Andrea Bocelli nasce a Lajatico (Pisa) nel 1958, da una famiglia di estrazione contadina. Il piccolo Andrea ha sin dall’inizio l’obiettivo di coltivare la sua passione per la musica; prima il pianoforte, poi il flauto e per concludere il sassofono: questi sono i primi strumenti che stuzzicano la curiosità del ragazzino. Si capisce bene che la musica è già un grande scopo da agguantare, ma agli inizi le idee non sono abbastanza chiare.

Il piccolo Bocelli non sapeva che la voce sarebbe diventata il suo strumento prediletto. La predisposizione vocale del ragazzino inizia infatti a farsi notare riuscendo a colpire amici e parenti che avevano di fronte un talento della modulazione vocale. Un talento che riuscirà a sbocciare nonostante la cecità che investi’ Andrea a seguito di una pallonata sugli occhi ricevuta durante una partita di calcio.

Dopo il Liceo arriva il momento dell’iscrizione all’Università, più precisamente giurisprudenza in cui si laurea; nel mentre però non mancano le lezioni di canto, condite da una voglia incessante di migliorare la propria tenuta vocale.

L’incontro con Zucchero

L’occasione della vita arriva in un provino indetto da un certo Zucchero per il brano Miserere. La traccia era stata ideata inizialmente dallo stesso Fornaciari per un duetto con Luciano Pavarotti: proprio il celebre tenore modenese lascerà l’eredita a quel ragazzo, Andrea.
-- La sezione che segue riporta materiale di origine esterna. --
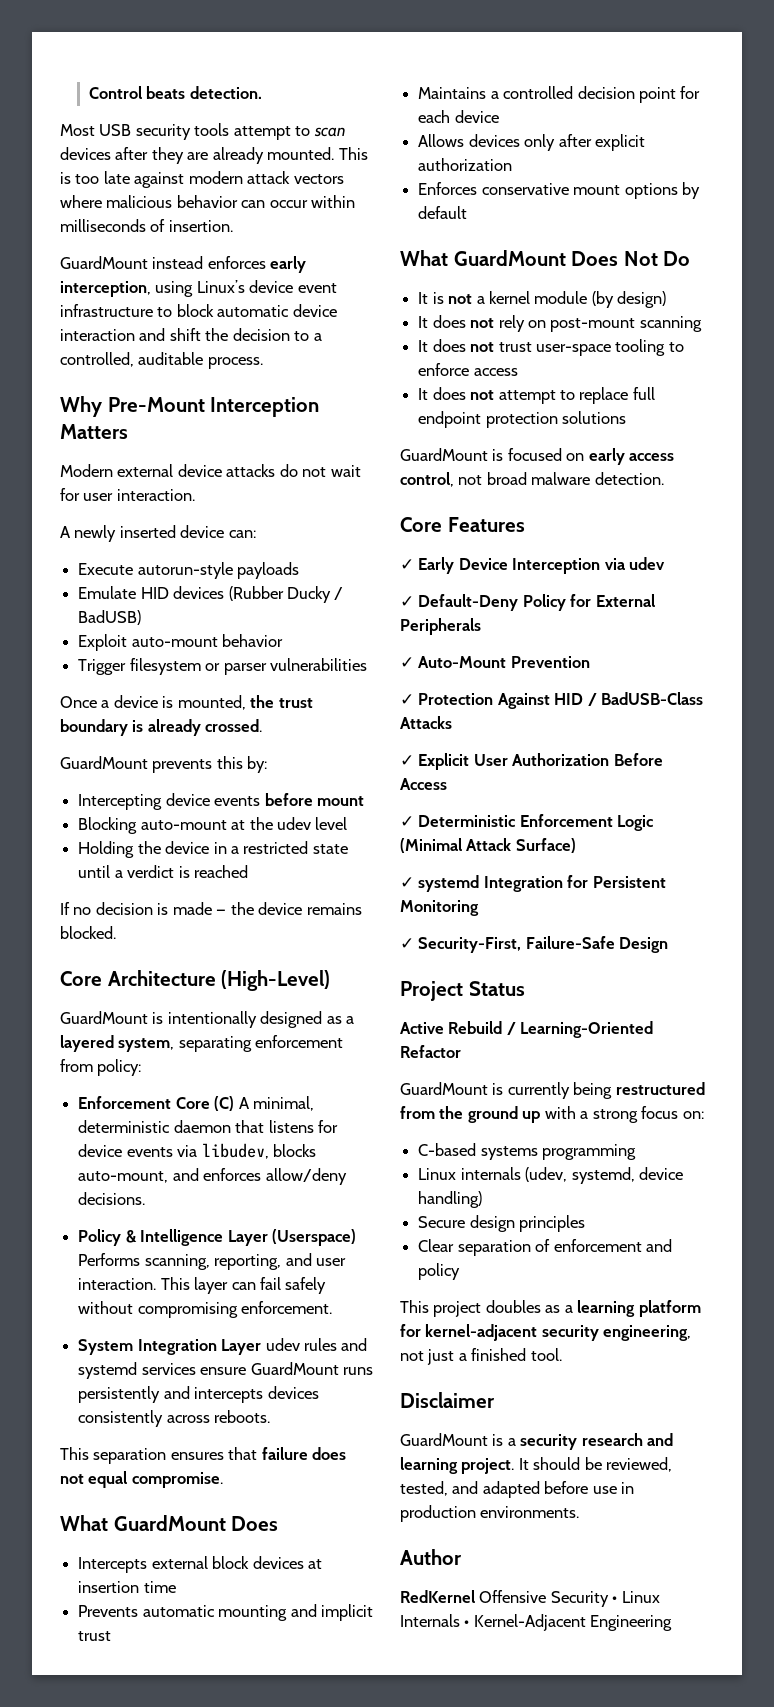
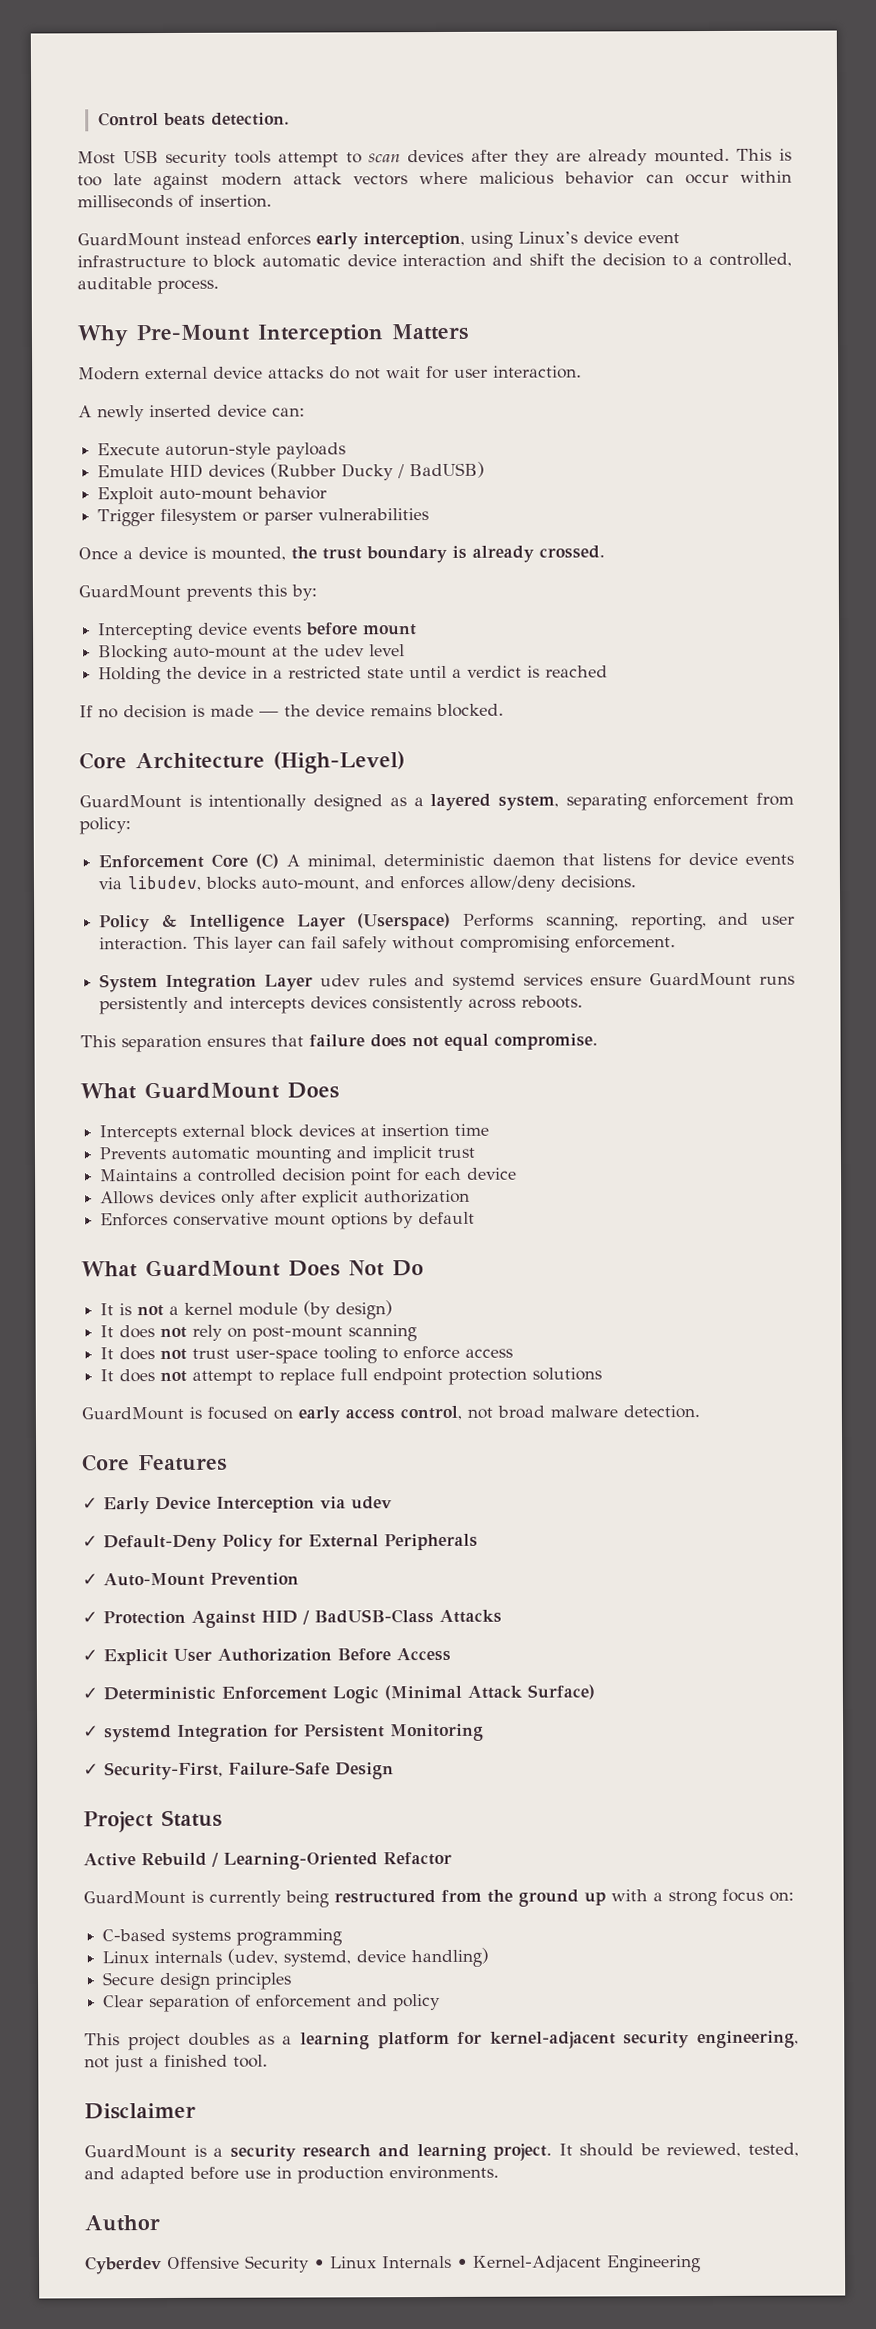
- RedKernel Offensive Security • Linux Internals • Kernel-Adjacent Engineering
+ Cyberdev Offensive Security • Linux Internals • Kernel-Adjacent Engineering

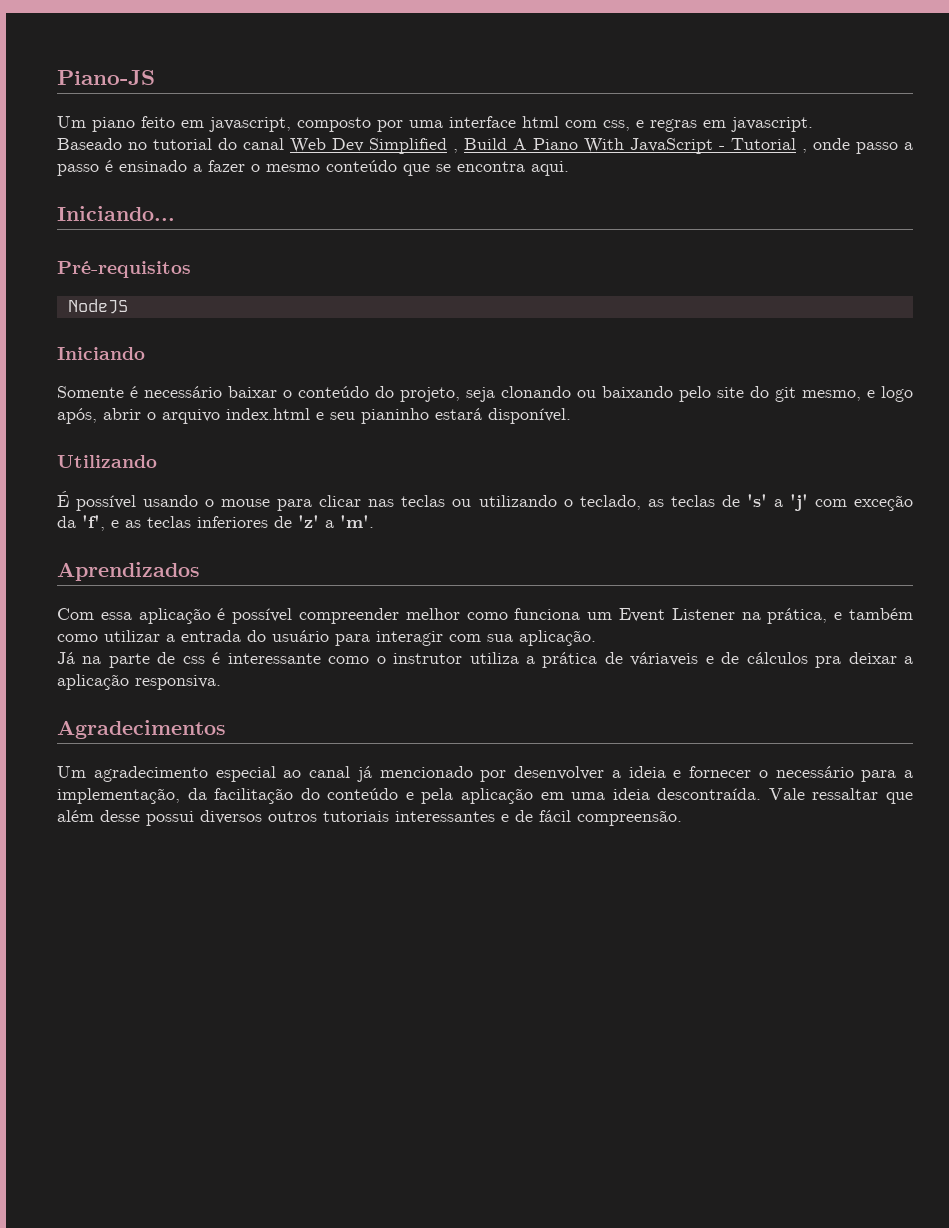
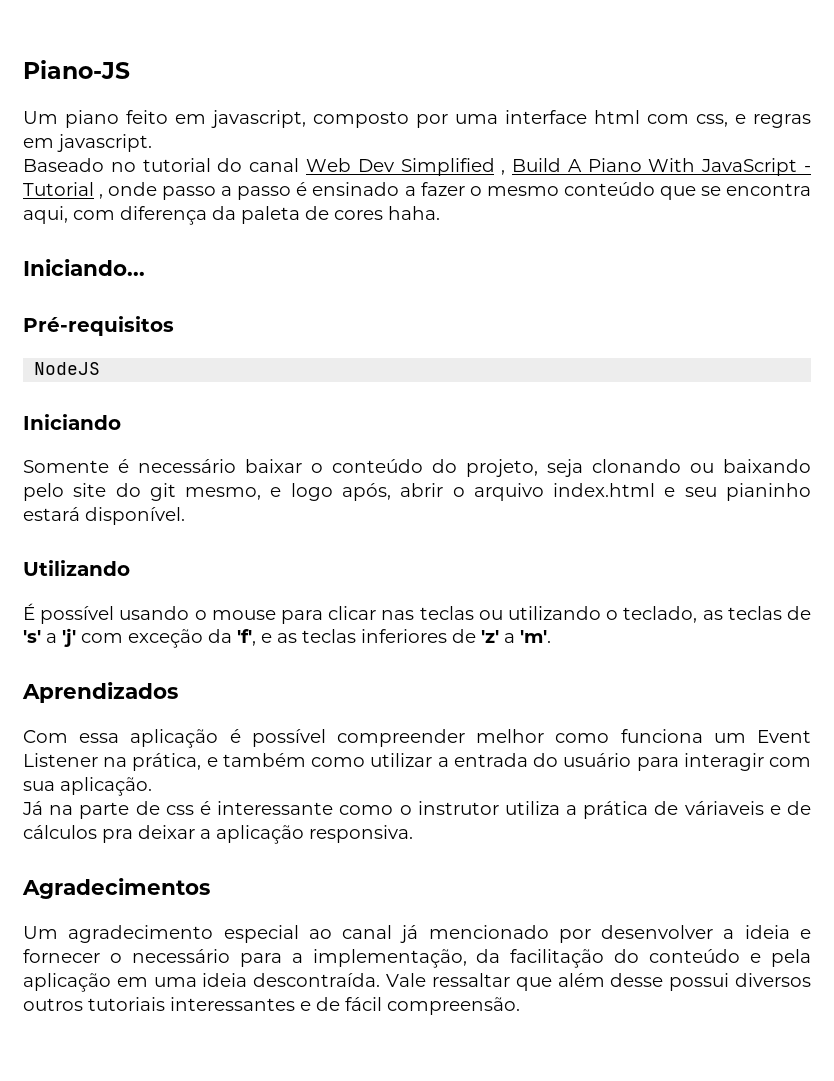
- Baseado no tutorial do canal Web Dev Simplified , Build A Piano With JavaScript - Tutorial , onde passo a passo é ensinado a fazer o mesmo conteúdo que se encontra aqui.
+ Baseado no tutorial do canal Web Dev Simplified , Build A Piano With JavaScript - Tutorial , onde passo a passo é ensinado a fazer o mesmo conteúdo que se encontra aqui, com diferença da paleta de cores haha.

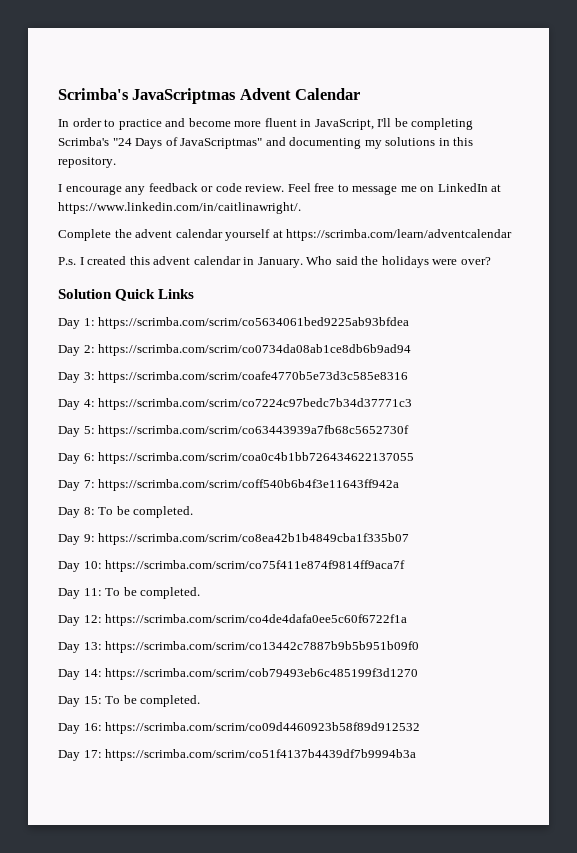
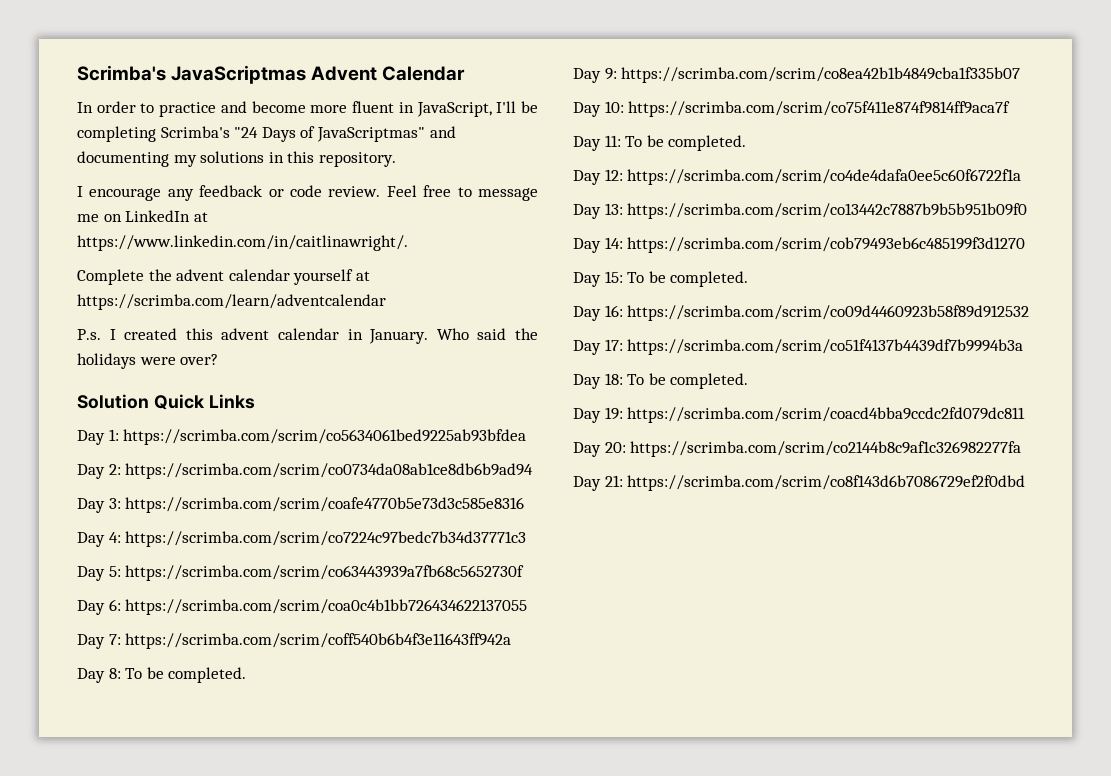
+ Day 18: To be completed.
+ Day 19: https://scrimba.com/scrim/coacd4bba9ccdc2fd079dc811
+ Day 20: https://scrimba.com/scrim/co2144b8c9af1c326982277fa
+ Day 21: https://scrimba.com/scrim/co8f143d6b7086729ef2f0dbd

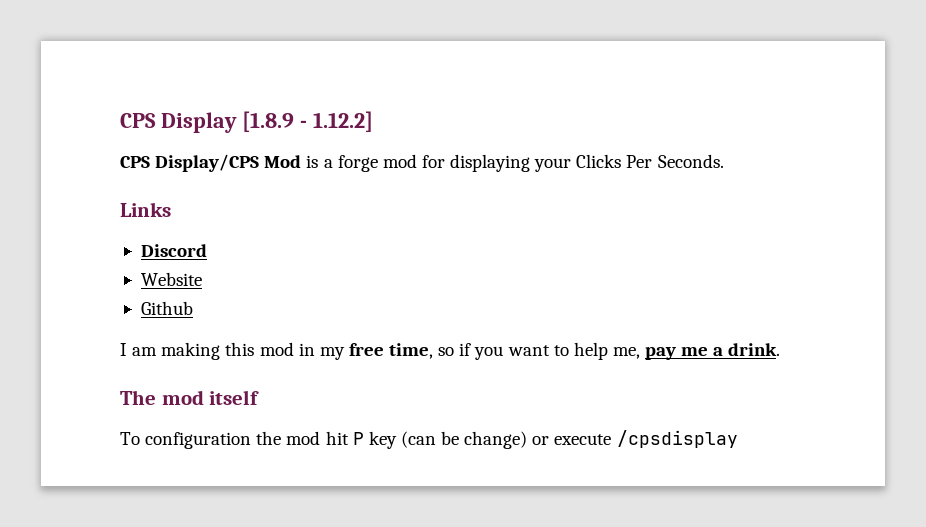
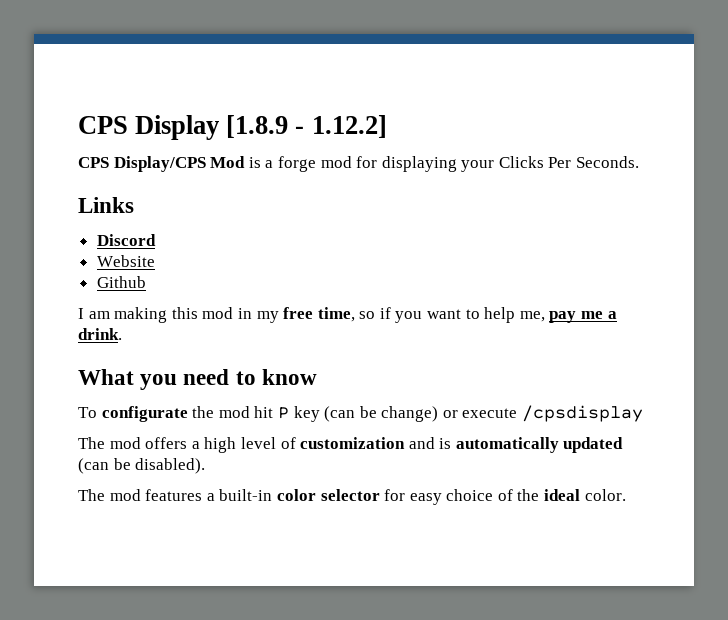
- The mod itself
+ What you need to know
- To configuration the mod hit P key (can be change) or execute /cpsdisplay
+ To configurate the mod hit P key (can be change) or execute /cpsdisplay
+ The mod offers a high level of customization and is automatically updated (can be disabled).
+ The mod features a built-in color selector for easy choice of the ideal color.

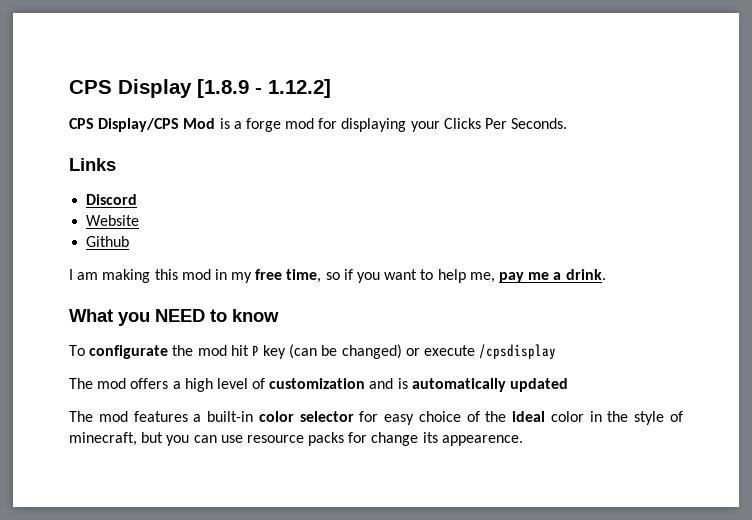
- What you need to know
+ What you NEED to know
- To configurate the mod hit P key (can be change) or execute /cpsdisplay
+ To configurate the mod hit P key (can be changed) or execute /cpsdisplay
- The mod offers a high level of customization and is automatically updated (can be disabled).
+ The mod offers a high level of customization and is automatically updated
- The mod features a built-in color selector for easy choice of the ideal color.
+ The mod features a built-in color selector for easy choice of the ideal color in the style of minecraft, but you can use resource packs for change its appearence.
Zucchero con Andrea Bocelli
Zucchero e Andrea Bocelli

Con te partirò e il successo mondiale

Nel 1994 Bocelli partecipa alle edizioni del festival di Sanremo del 1994 (vincendo la categoria Nuove Proposte) e 1995: nella prima propone il brano Il mare calmo di sera, il cui omonimo album suggellerà il successo internazionale del cantante, mentre nella seconda porterà Con te partirò (il cui singolo batterà diversi record di vendite all’estero).

Un anno dopo, nel 1996, da alle stampe Viaggio Italiano, disco dedicato agli italiani che hanno reso celebre il loro paese in tutto il mondo. Ma nel frattempo Bocelli non dimentica la musica lirica, in quegli anni infatti interpreta opere indelebili della lirica italiana come la Tosca di Puccini. I successivi lavori, Aria:The Opera Album (1998) e Sogno (1999), non faranno altro che contribuire a confermare la celebrità di Bocelli in tutto il mondo.

Tornando ai giorni nostri da ricordare è il duetto con la nota pop star Ed Sheeran nel brano Perfect Symphony.